• **Task directions**: Every line from the one with "2022-08-18 00:05:53: 36 -> 50" through the end of the records below should be restated word for word, and nothing outside that span.

[Stored data]

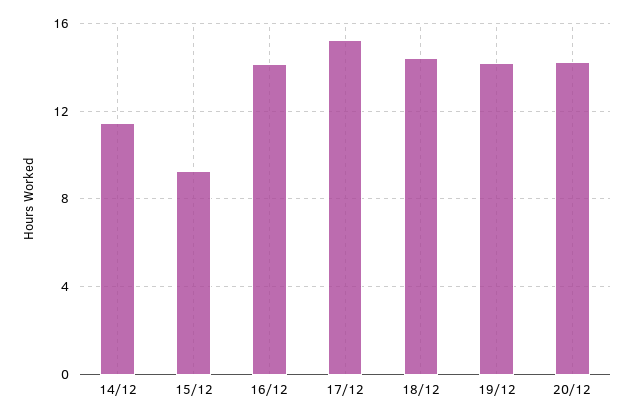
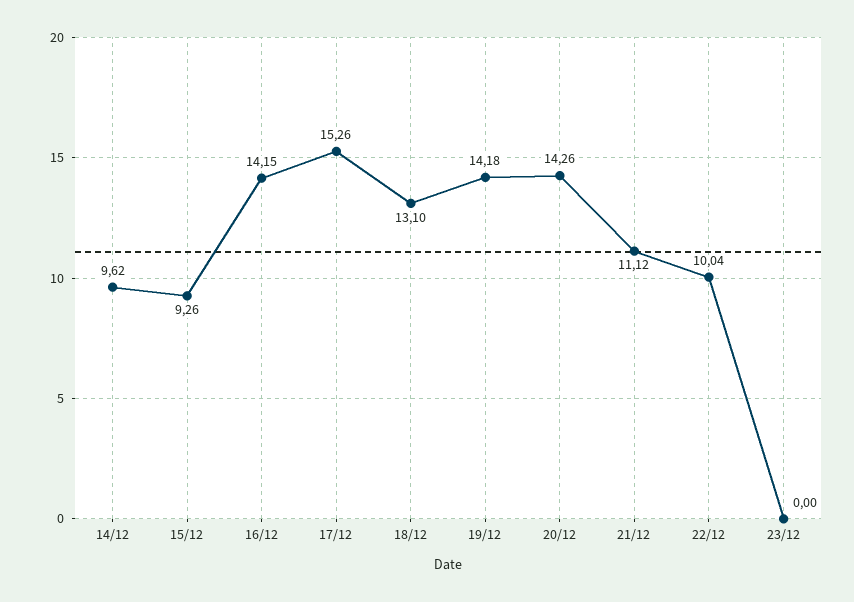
14/12: 11.5 -> 9.62
18/12: 14.5 -> 13.1
21/12: none -> 11.12
22/12: none -> 10.04
23/12: none -> 0

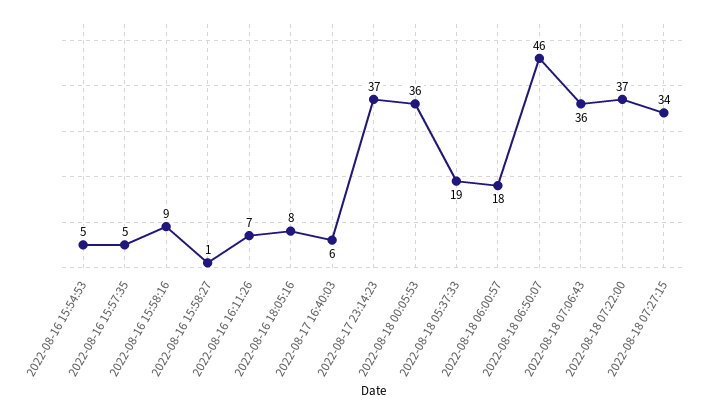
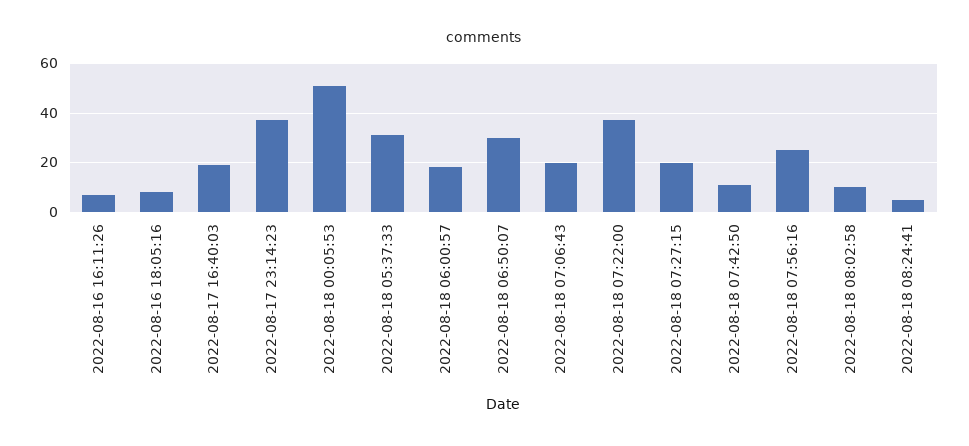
2022-08-16 15:54:53: 5 -> none
2022-08-16 15:57:35: 5 -> none
2022-08-16 15:58:16: 9 -> none
2022-08-16 15:58:27: 1 -> none
2022-08-17 16:40:03: 6 -> 20
2022-08-18 00:05:53: 36 -> 50
2022-08-18 05:37:33: 19 -> 30
2022-08-18 06:50:07: 46 -> 30
2022-08-18 07:06:43: 36 -> 20
2022-08-18 07:27:15: 34 -> 20
2022-08-18 07:42:50: none -> 10
2022-08-18 07:56:16: none -> 25
2022-08-18 08:02:58: none -> 10
2022-08-18 08:24:41: none -> 5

• **Solution**:
2022-08-18 00:05:53: 36 -> 50
2022-08-18 05:37:33: 19 -> 30
2022-08-18 06:50:07: 46 -> 30
2022-08-18 07:06:43: 36 -> 20
2022-08-18 07:27:15: 34 -> 20
2022-08-18 07:42:50: none -> 10
2022-08-18 07:56:16: none -> 25
2022-08-18 08:02:58: none -> 10
2022-08-18 08:24:41: none -> 5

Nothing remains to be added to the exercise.